At 10.30pm that day Mr Chong rang Sharon at home to tell her he’d been studying the scans and that she needed an urgent operation. She was admitted to King’s College Hospital that night, where she was told she had a highly unstable aneurysm in the neck in her posterior communicating artery, which runs up the neck and branches out around the brain.

‘My left pupil had opened up very wide, which is a sign that the brain pressure was extremely high,’ says Sharon. ‘I was told that if nothing was done, it would rupture and I’d probably die, and if I had an operation I had a high chance of dying on the operating table.

‘It was as if a time bomb was ticking away inside my brain ready to explode. Before they operated, I knew I might never wake up from it. Both Steve and I were very distressed.’

During the two-and-a-half-hour operation, Mr Hampton made a tiny incision in Sharon’s groin and threaded several tiny platinum coils into her blood vessels and up into the affected artery.

They were placed into the aneurysm filling it up, so the blood supply could no longer get into the swollen space and rupture it. An electric current was passed through each coil, encouraging the blood to clot, which helped to seal the aneurysm.

‘I heard a nurse calling my name, woke up and my first thought was: “I’m still alive”,’ says Sharon. ‘It was a feeling of unutterable relief. My headache was gone.’

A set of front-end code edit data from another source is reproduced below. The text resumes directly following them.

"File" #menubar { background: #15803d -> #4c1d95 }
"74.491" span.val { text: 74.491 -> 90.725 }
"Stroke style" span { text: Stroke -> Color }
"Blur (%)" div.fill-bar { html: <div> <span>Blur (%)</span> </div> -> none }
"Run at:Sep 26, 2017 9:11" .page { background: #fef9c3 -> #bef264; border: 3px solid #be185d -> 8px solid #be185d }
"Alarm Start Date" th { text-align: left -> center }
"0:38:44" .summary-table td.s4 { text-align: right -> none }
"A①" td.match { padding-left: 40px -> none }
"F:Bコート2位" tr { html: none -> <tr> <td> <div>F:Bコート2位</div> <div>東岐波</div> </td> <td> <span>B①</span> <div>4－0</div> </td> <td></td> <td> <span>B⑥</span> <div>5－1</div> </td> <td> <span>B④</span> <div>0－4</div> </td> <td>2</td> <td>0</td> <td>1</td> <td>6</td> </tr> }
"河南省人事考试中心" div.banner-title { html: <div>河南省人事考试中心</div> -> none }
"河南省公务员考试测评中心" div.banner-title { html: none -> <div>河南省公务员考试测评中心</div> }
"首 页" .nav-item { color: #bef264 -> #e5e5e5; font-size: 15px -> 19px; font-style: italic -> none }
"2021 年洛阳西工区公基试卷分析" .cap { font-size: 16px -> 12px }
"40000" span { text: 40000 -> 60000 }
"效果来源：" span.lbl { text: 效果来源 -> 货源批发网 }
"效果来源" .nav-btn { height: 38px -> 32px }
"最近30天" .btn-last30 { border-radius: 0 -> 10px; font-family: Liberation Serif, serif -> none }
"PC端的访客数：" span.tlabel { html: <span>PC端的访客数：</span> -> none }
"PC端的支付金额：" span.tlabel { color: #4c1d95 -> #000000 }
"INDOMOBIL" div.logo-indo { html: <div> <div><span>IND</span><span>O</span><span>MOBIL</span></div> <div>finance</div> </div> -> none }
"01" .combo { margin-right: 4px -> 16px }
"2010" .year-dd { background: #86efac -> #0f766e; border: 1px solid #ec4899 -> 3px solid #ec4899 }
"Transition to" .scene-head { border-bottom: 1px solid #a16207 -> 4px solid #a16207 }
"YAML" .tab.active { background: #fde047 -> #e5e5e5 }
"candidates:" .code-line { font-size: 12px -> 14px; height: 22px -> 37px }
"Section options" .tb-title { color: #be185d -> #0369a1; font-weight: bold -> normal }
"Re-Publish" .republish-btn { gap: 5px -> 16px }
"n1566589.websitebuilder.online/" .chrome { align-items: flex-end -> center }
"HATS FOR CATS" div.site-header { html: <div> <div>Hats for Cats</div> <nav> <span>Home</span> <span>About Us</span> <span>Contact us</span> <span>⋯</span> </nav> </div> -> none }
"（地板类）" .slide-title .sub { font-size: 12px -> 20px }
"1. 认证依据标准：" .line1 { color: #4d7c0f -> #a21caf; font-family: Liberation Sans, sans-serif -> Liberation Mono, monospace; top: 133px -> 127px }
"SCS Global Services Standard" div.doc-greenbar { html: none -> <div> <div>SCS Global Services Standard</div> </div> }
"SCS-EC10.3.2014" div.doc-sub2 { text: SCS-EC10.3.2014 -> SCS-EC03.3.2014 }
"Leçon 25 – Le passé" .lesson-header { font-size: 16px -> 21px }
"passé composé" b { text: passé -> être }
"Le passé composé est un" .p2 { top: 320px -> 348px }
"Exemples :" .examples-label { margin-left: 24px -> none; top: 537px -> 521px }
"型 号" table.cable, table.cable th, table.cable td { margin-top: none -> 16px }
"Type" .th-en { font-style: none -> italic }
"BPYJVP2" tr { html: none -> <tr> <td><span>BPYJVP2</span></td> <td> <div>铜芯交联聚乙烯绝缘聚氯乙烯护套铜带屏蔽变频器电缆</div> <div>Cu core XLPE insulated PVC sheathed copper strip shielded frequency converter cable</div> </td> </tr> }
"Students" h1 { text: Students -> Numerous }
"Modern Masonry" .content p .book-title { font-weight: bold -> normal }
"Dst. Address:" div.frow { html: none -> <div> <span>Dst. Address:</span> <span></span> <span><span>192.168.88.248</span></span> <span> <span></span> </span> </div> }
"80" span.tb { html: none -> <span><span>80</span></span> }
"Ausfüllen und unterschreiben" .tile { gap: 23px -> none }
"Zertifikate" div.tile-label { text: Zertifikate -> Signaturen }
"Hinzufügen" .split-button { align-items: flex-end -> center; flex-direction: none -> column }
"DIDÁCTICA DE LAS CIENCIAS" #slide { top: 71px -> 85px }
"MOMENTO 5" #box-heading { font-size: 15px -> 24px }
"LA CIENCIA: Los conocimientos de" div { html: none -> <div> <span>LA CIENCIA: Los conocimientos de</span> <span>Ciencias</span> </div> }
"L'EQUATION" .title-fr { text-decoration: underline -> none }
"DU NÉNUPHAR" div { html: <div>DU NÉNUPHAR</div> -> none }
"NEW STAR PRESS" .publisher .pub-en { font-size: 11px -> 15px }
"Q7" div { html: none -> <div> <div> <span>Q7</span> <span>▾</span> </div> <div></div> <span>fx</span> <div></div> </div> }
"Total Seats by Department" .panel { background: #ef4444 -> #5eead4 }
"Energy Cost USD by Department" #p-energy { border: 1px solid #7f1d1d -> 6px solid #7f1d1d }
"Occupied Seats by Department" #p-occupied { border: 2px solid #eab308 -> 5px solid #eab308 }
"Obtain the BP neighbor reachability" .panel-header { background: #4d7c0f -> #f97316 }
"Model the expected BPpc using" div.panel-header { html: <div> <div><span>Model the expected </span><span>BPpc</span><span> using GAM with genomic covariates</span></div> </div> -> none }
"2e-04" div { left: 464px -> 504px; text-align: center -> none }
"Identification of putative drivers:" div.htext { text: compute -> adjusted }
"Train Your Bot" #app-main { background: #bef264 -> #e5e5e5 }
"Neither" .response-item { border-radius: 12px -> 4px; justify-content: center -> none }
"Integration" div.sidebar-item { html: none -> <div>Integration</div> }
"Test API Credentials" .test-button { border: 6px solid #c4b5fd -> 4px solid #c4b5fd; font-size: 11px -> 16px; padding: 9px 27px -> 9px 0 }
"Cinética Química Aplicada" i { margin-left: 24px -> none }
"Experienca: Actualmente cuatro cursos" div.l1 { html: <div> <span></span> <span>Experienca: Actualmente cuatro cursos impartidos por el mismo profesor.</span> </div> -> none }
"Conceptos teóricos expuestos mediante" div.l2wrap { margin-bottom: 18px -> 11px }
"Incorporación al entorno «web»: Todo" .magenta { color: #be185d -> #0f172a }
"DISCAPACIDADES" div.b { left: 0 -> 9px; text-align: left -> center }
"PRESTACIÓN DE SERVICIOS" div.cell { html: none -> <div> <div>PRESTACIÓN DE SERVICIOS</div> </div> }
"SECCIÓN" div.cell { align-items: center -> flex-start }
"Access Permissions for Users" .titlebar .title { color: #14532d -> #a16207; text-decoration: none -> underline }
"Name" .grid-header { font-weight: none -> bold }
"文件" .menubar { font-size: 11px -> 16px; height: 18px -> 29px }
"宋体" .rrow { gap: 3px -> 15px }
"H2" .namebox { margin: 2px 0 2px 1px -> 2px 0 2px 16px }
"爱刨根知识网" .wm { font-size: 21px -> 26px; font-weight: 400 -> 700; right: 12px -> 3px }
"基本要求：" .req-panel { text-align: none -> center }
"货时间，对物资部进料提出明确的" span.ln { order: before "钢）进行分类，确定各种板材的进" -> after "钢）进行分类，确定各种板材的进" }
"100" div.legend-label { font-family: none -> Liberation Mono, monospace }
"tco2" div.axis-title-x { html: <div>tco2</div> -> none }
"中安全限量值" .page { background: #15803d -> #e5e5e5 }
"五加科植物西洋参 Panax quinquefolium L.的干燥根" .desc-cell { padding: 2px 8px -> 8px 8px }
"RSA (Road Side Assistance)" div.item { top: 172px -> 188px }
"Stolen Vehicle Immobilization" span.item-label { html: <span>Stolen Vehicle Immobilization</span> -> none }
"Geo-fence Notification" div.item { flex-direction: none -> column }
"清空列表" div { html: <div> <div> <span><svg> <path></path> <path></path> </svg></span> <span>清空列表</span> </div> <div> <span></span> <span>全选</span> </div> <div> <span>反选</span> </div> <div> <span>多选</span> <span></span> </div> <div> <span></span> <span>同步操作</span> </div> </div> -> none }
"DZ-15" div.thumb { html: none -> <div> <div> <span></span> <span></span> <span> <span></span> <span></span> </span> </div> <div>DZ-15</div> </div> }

Sharon was discharged after ten days. ‘My recovery was slow. It was months before I could go back to work. I was told there are several reasons for aneurysms.

One cause is smoking, which I have never done. Another is hereditary, but there was no history of aneurysm in my family.

‘They did find I had very high blood pressure and that is believed to be a possible cause, so now I am on medication for it for life.’

Medics such as Mr Chong believe it is time to raise awareness of this terrifyingly destructive condition. ‘The more people who know about the symptoms of aneurysm, the more lives we can try to save,’ he says.

‘The window of opportunity to save people like Sharon is often very narrow. If you are suffering from an acute sudden onset headache or spasming, you shouldn’t feel embarrassed about insisting on an immediate scan.’

Sharon campaigns to raise awareness of the condition that so nearly killed her.

‘If I had known about aneurysms, I would have been more insistent on getting my symptoms checked out and I wouldn’t have been so concerned about making a fuss. I went to the professionals. But when they were blasÈ about my symptoms, I stopped listening to my instincts.’

Mr Hampton says this is a real issue. ‘There is a lack of awareness that these symptoms are a cause for a medical emergency.’

Sharon says: ‘I was fortunate to survive. Others might not be so lucky.